> [About this exercise]: This exercise calls for the data below to be retyped exactly, minus any images.

(Records drawn from a dataset)
↓
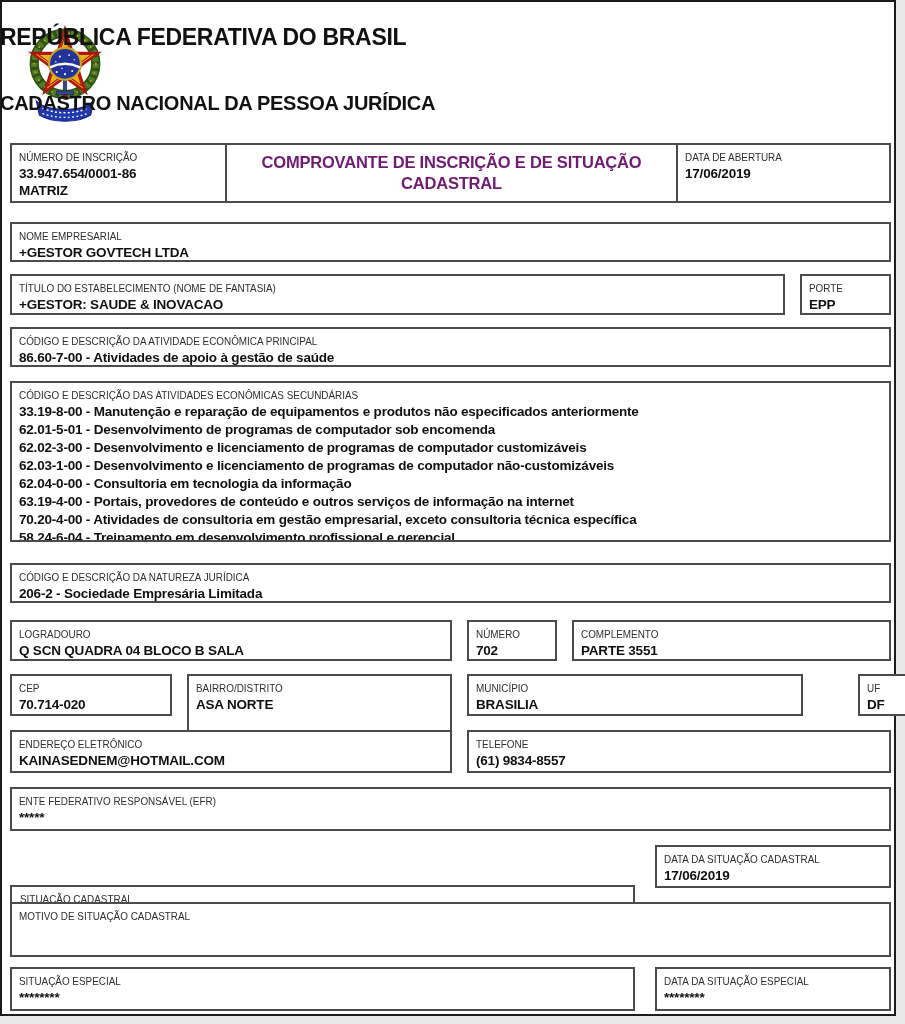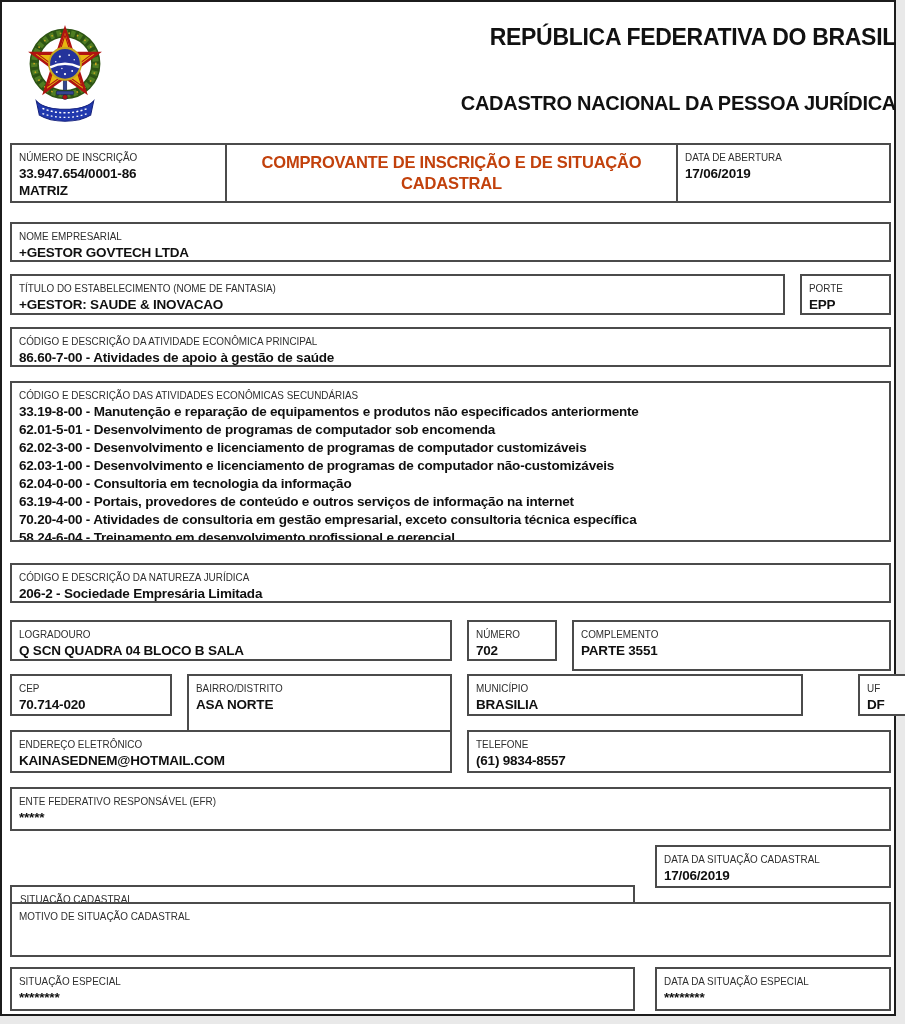--- a/index.html
+++ b/index.html
@@ -16,21 +16,21 @@
   }
   .doc-sheet{
     position:absolute;left:0;top:0;
     width:896px;height:1016px;
     background:#ffffff;
     border:2px solid #1c1c1c;
     box-sizing:border-box;
   }
   .h-title{
     position:absolute;left:0;width:896px;
-    text-align:right;font-weight:bold;color:#111;
+    text-align:left;font-weight:bold;color:#111;
   }
   .title1{top:24px;font-size:23px;letter-spacing:-0.3px;}
   .title2{top:92px;font-size:20px;letter-spacing:-0.3px;}
   .emblem{position:absolute;left:26px;top:18px;width:78px;height:108px;}
   .box{
     position:absolute;
     border:2px solid #4b4b4b;
     background:#fff;
     box-sizing:border-box;
     padding:2px 5px 0 7px;
@@ -44,36 +44,36 @@
   .value{
     font-size:13.5px;line-height:17px;font-weight:bold;color:#101010;
     letter-spacing:-0.2px;white-space:nowrap;
   }
   .act-line{line-height:18px;}
   .cert-box{
     display:flex;align-items:center;justify-content:center;
     text-align:center;padding:0 18px;
   }
   .cert-title{
-    font-weight:bold;font-size:16.5px;line-height:21px;color:#c2410c;
+    font-weight:bold;font-size:16.5px;line-height:21px;color:#701a75;
     white-space:normal;letter-spacing:-0.2px;
   }
   
   #b-inscricao   {left:10px; top:143px; width:217px; height:60px;}
   #b-cert        {left:225px;top:143px; width:453px; height:60px;}
   #b-abertura    {left:676px;top:143px; width:215px; height:60px;}
   #b-nome        {left:10px; top:222px; width:881px; height:40px;}
   #b-fantasia    {left:10px; top:274px; width:775px; height:41px;}
   #b-porte       {left:800px;top:274px; width:91px;  height:41px;}
   #b-ativ-prin   {left:10px; top:327px; width:881px; height:40px;}
   #b-ativ-sec    {left:10px; top:381px; width:881px; height:161px;}
   #b-natureza    {left:10px; top:563px; width:881px; height:40px;}
   #b-logradouro  {left:10px; top:620px; width:442px; height:41px;}
   #b-numero      {left:467px;top:620px; width:90px;  height:41px;}
-  #b-complemento {left:572px;top:620px; width:319px; height:51px;}
+  #b-complemento {left:572px;top:620px; width:319px; height:41px;}
   #b-cep         {left:10px; top:674px; width:162px; height:42px;}
   #b-bairro      {left:187px;top:674px; width:265px; height:60px;}
   #b-municipio   {left:467px;top:674px; width:336px; height:42px;}
   #b-uf          {left:858px;top:674px; width:73px;  height:42px;}
   #b-email       {left:10px; top:730px; width:442px; height:43px;}
   #b-telefone    {left:467px;top:730px; width:424px; height:43px;}
   #b-efr         {left:10px; top:787px; width:881px; height:44px;}
   #b-situacao    {left:10px; top:885px; width:625px; height:43px;padding-left:8px;}
   #b-situacao-dt {left:655px;top:845px; width:236px; height:43px;}
   #b-motivo      {left:10px; top:902px; width:881px; height:55px;}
↑
> [Solution for this exercise]:
--- a/index.html
+++ b/index.html
@@ -16,21 +16,21 @@
   }
   .doc-sheet{
     position:absolute;left:0;top:0;
     width:896px;height:1016px;
     background:#ffffff;
     border:2px solid #1c1c1c;
     box-sizing:border-box;
   }
   .h-title{
     position:absolute;left:0;width:896px;
-    text-align:right;font-weight:bold;color:#111;
+    text-align:left;font-weight:bold;color:#111;
   }
   .title1{top:24px;font-size:23px;letter-spacing:-0.3px;}
   .title2{top:92px;font-size:20px;letter-spacing:-0.3px;}
   .emblem{position:absolute;left:26px;top:18px;width:78px;height:108px;}
   .box{
     position:absolute;
     border:2px solid #4b4b4b;
     background:#fff;
     box-sizing:border-box;
     padding:2px 5px 0 7px;
@@ -44,36 +44,36 @@
   .value{
     font-size:13.5px;line-height:17px;font-weight:bold;color:#101010;
     letter-spacing:-0.2px;white-space:nowrap;
   }
   .act-line{line-height:18px;}
   .cert-box{
     display:flex;align-items:center;justify-content:center;
     text-align:center;padding:0 18px;
   }
   .cert-title{
-    font-weight:bold;font-size:16.5px;line-height:21px;color:#c2410c;
+    font-weight:bold;font-size:16.5px;line-height:21px;color:#701a75;
     white-space:normal;letter-spacing:-0.2px;
   }
   
   #b-inscricao   {left:10px; top:143px; width:217px; height:60px;}
   #b-cert        {left:225px;top:143px; width:453px; height:60px;}
   #b-abertura    {left:676px;top:143px; width:215px; height:60px;}
   #b-nome        {left:10px; top:222px; width:881px; height:40px;}
   #b-fantasia    {left:10px; top:274px; width:775px; height:41px;}
   #b-porte       {left:800px;top:274px; width:91px;  height:41px;}
   #b-ativ-prin   {left:10px; top:327px; width:881px; height:40px;}
   #b-ativ-sec    {left:10px; top:381px; width:881px; height:161px;}
   #b-natureza    {left:10px; top:563px; width:881px; height:40px;}
   #b-logradouro  {left:10px; top:620px; width:442px; height:41px;}
   #b-numero      {left:467px;top:620px; width:90px;  height:41px;}
-  #b-complemento {left:572px;top:620px; width:319px; height:51px;}
+  #b-complemento {left:572px;top:620px; width:319px; height:41px;}
   #b-cep         {left:10px; top:674px; width:162px; height:42px;}
   #b-bairro      {left:187px;top:674px; width:265px; height:60px;}
   #b-municipio   {left:467px;top:674px; width:336px; height:42px;}
   #b-uf          {left:858px;top:674px; width:73px;  height:42px;}
   #b-email       {left:10px; top:730px; width:442px; height:43px;}
   #b-telefone    {left:467px;top:730px; width:424px; height:43px;}
   #b-efr         {left:10px; top:787px; width:881px; height:44px;}
   #b-situacao    {left:10px; top:885px; width:625px; height:43px;padding-left:8px;}
   #b-situacao-dt {left:655px;top:845px; width:236px; height:43px;}
   #b-motivo      {left:10px; top:902px; width:881px; height:55px;}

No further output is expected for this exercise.